━━━━━ Information given

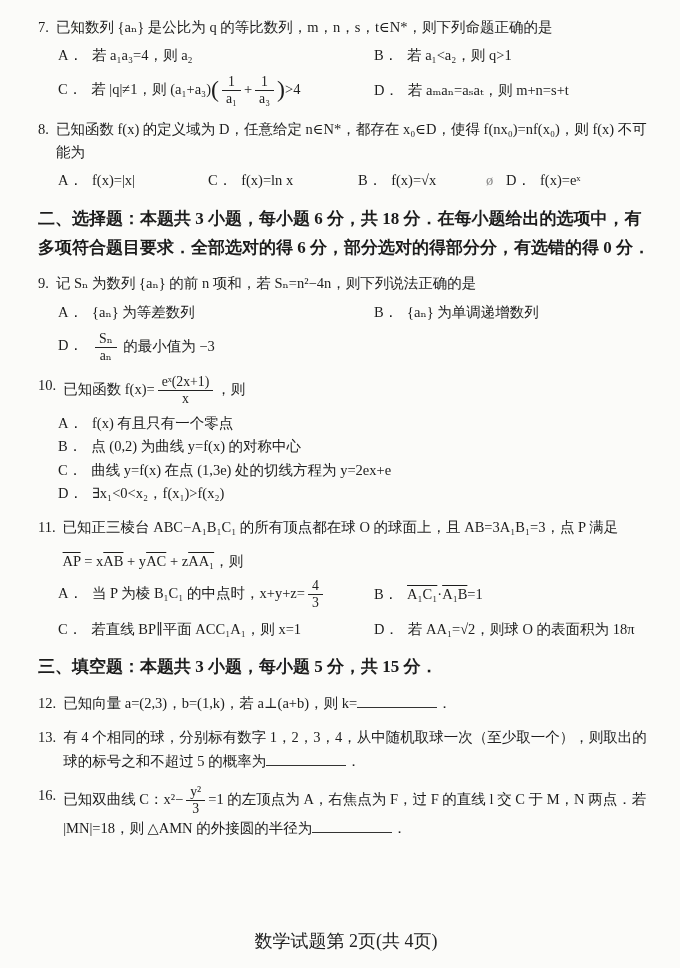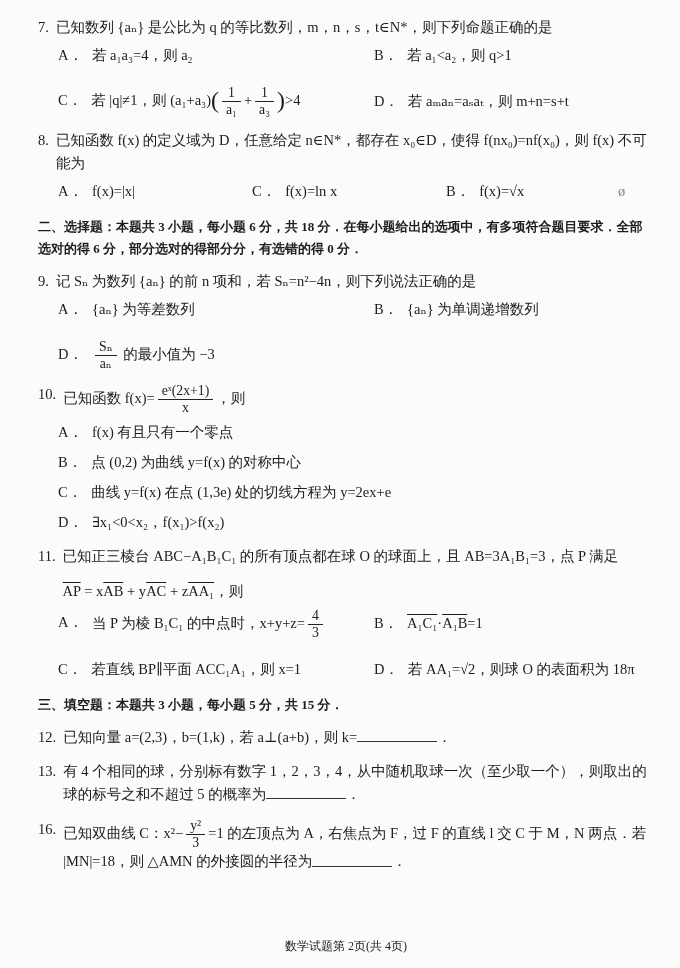"A． 若 a₁a₃=4，则 a₂" .grid2 { row-gap: 18px -> 7px }
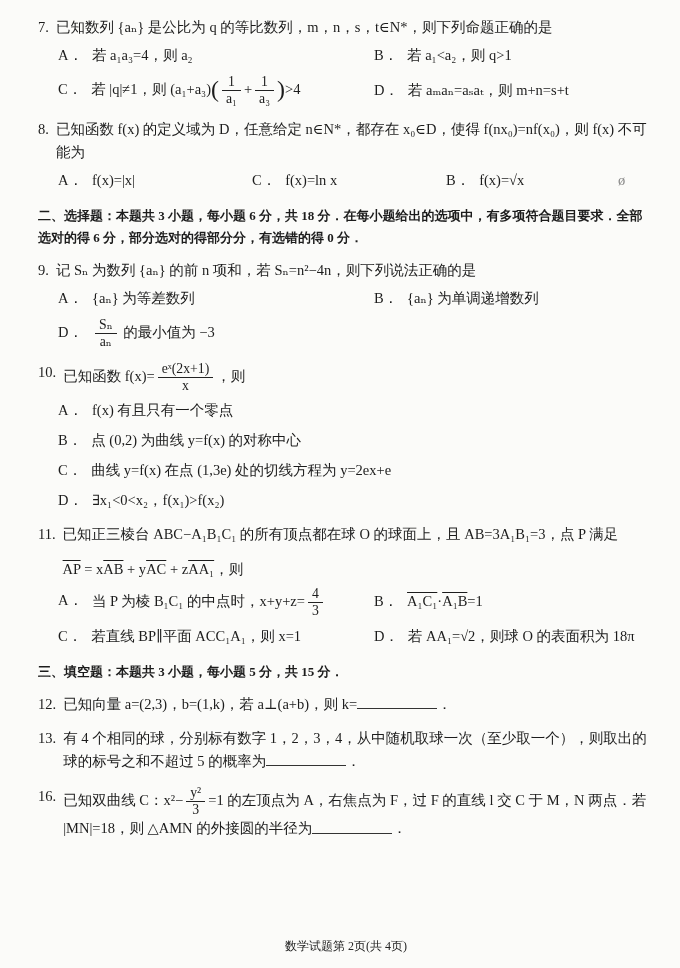"A． f(x)=|x|" .grid4 { gap: 44px -> none }
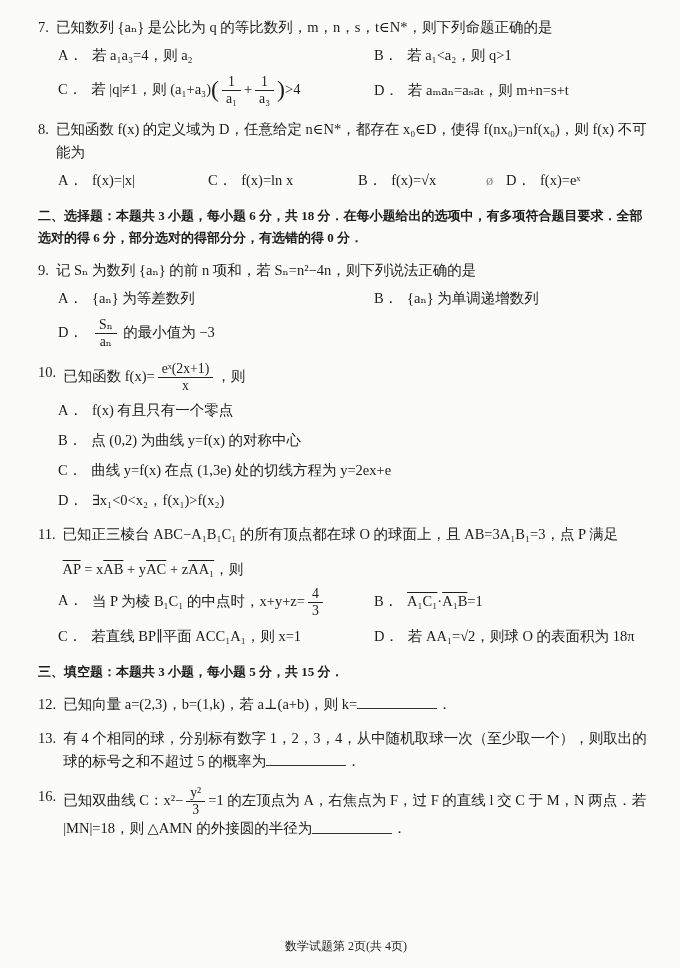"二、选择题：本题共 3 小题，每小题 6 分，共" .sechead { font-size: 13px -> 17px }
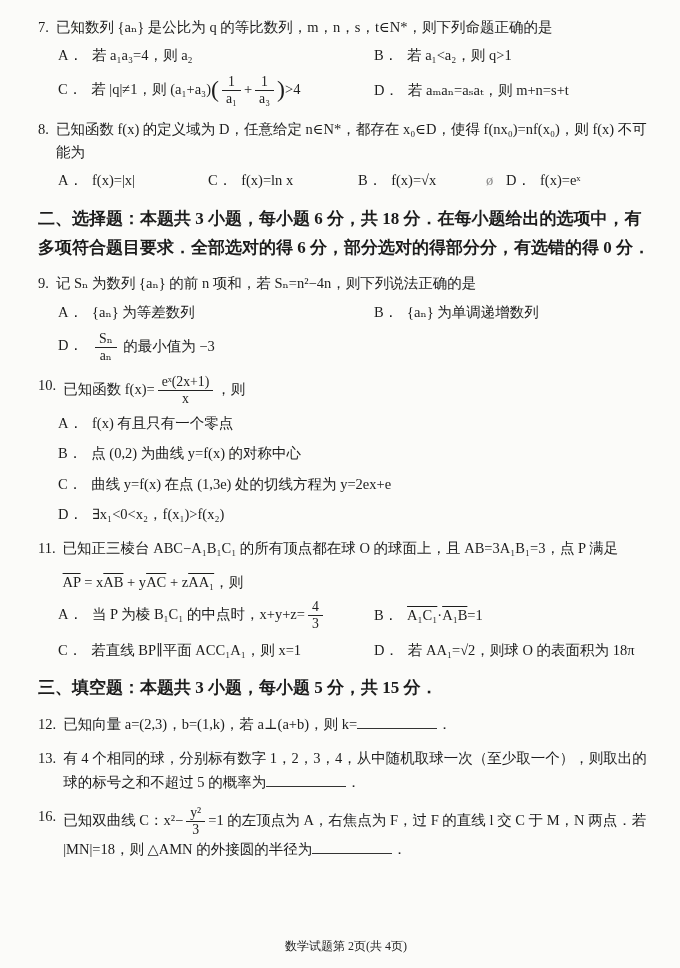"A． f(x) 有且只有一个零点" div.opts { gap: 7px -> none }
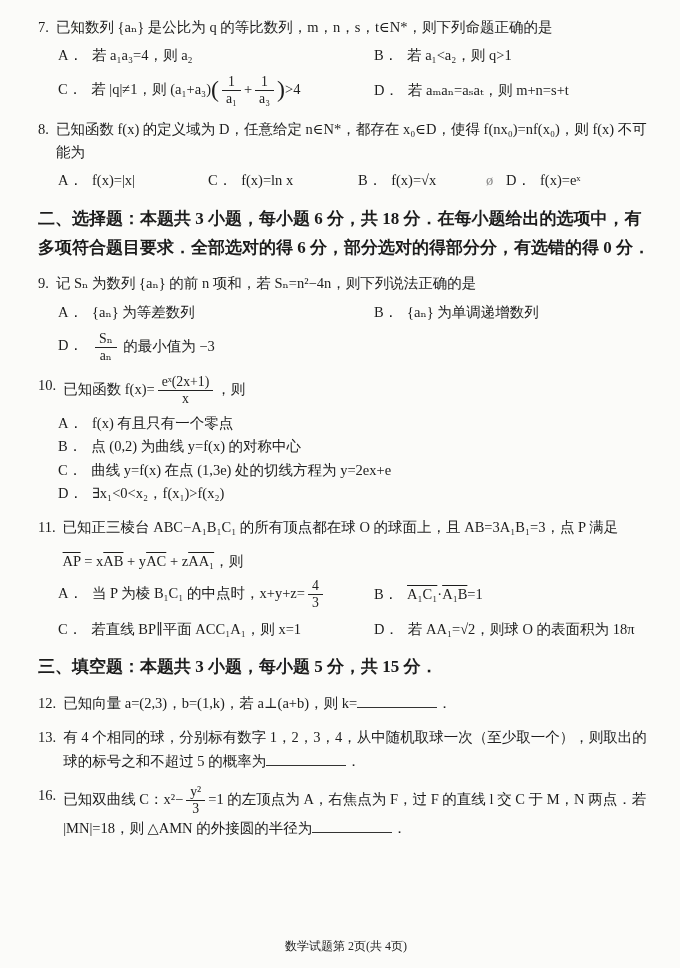"数学试题第 2页(共 4页)" .footer { font-size: 12px -> 18px }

━━━━━━━━━━

Problem details: Copy the entries exactly. Leave the pictures out.

Output below:
"A． 若 a₁a₃=4，则 a₂" .grid2 { row-gap: 18px -> 7px }
"A． f(x)=|x|" .grid4 { gap: 44px -> none }
"二、选择题：本题共 3 小题，每小题 6 分，共" .sechead { font-size: 13px -> 17px }
"A． f(x) 有且只有一个零点" div.opts { gap: 7px -> none }
"数学试题第 2页(共 4页)" .footer { font-size: 12px -> 18px }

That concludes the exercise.